The Public Domain images from Wikimedia Commons are stored in Google Cloud Storage (GCS) and accessible via the following URL.
https://storage.googleapis.com/queryit_smart/wikimedia/images/(key).jpg
The (key) was identified by the key column of BigQuery table queryit-smart:wikimedia.pd_image_mobilenet_vectors.
This table also contains feature vectors of the images derived from MobileNet V2 model.
You can export MobileNet V2 model into SavedModel format by executing the script
models/mobilenet_v2_feature_vector/mobilenet_v2_feature_vector_export_savedmodel.py.
- Python (2.7.x or 3.6.x)
The following modules are required.
- tensorflow
- tensorflow_hub
$ cd models/mobilenet_v2_feature_vector
$ mobilenet_v2_feature_vector_export_savedmodel.py
The model is exported into the directory mobilenet_v2_100_224_savedmodel/.
Once you get SavedModel and upload to GCS, you can create BigQuery Model via CREATE MODEL SQL.
You can load image files (with extention '.jpg') into BigQuery table as Base64 encoded string using Cloud Dataflow. See the documentation for details about Cloud Dataflow.
BUCKET=(YOUR STAGING BUCKET)
JOBID=(UNIQUE JOB ID)
PROJECT_ID=(YOUR PROJECT ID)
DATASET=(Dataset name)
KEY_TABLE=(Table name contains 'key' column)
BASE64_TABLE=(Table store base64 encoded images to)
IMAGES_BUCKET=(Bucket name contains images)
IMAGES_PREFIX=(Prefix to image objects in the IMAGE_BUCKET bucket)
MAX_WORKERS=10
cd models/bq_load_base64_encoded_images
python $PWD/run.py \
--runner DataflowRunner \
--project ${PROJECT_ID} \
--staging_location gs://${BUCKET}/staging \
--temp_location gs://${BUCKET}/temp \
--job_name ${JOBID} \
--setup_file $PWD/setup.py \
--autoscaling_algorithm=THROUGHPUT_BASED \
--gcs-project-id ${PROJECT_ID} \
--input-table ${PROJECT_ID}:${DATASET}.${KEY_TABLE} \
--output-table ${PROJECT_ID}:${DATASET}.${BASE64_TABLE} \
--image-bucket ${IMAGE_BUCKET} \
--image-prefix ${IMAGES_PREFIX} \
--max_num_workers ${MAX_WORKERS}
The feature vectors can be generated by BigQuery ML and model created with SavedModel. The query was like below.
SELECT
key as key, vector
FROM
ML.PREDICT(MODEL dataset.mobilenetv2model,
(SELECT key, image_base64 as image FROM `dataset.image_base64`))

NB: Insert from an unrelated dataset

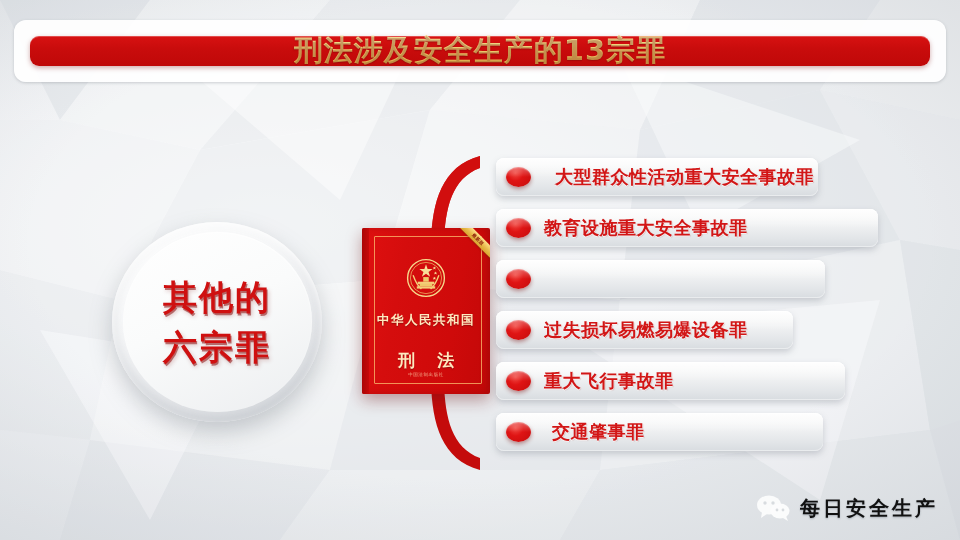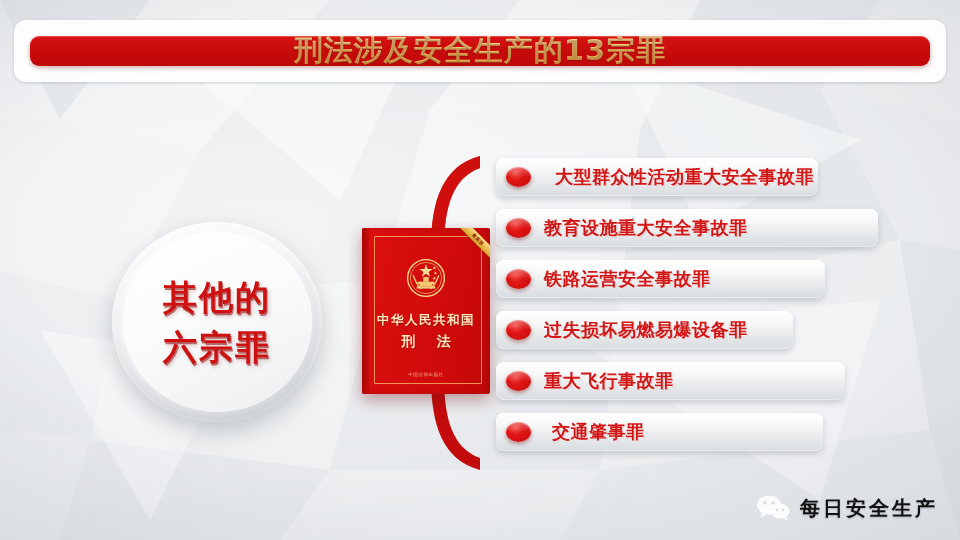"铁路运营安全事故罪" span.pill-text { html: <span>铁路运营安全事故罪</span> -> none }
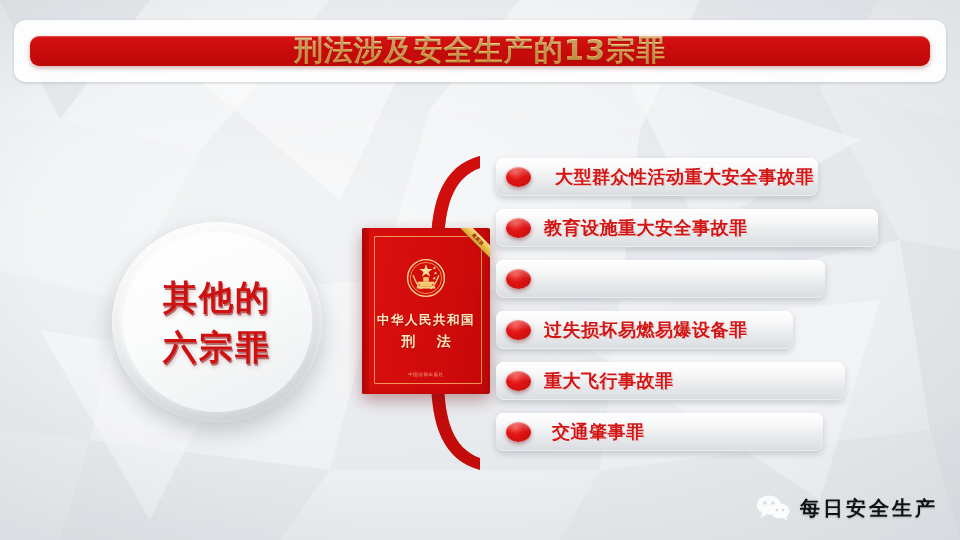"刑 法" .book-title .l2 { font-size: 14px -> 17px; margin-top: 4px -> 20px }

To change the images' base URL, you can specify environment variable IMAGE_BASE_URL in the App Engine.
See app.yaml in project root.
The trained model for Citibike demand forecast SavedModel is placed here.
gs://queryit-smart-ml/citibike_prediction_savedmodel/
The file is public readable and you canalso download a file via HTTPS.
https://storage.googleapis.com/queryit-smart-ml/citibike_prediction_savedmodel/saved_model.pb
The sections below are deprecated models.
The feature vectors of Public Domain images from Wikimedia Commons with VGG-16 was stored in BigQuery table queryit-smart:wikimedia.pd_image_vectors.
You can use python module vgg16_vectorize on Cloud ML to obtain image vector.
The images should be stored in GCS and should fillfull the following conditions.
- JPEG Format
- Resized/Cropped into 224x224 pixels size
Submit job to Google Cloud Machine Learning:
$ JOB_ID=vgg16_vectrize_$(date +%Y%m%d_%H%M%S)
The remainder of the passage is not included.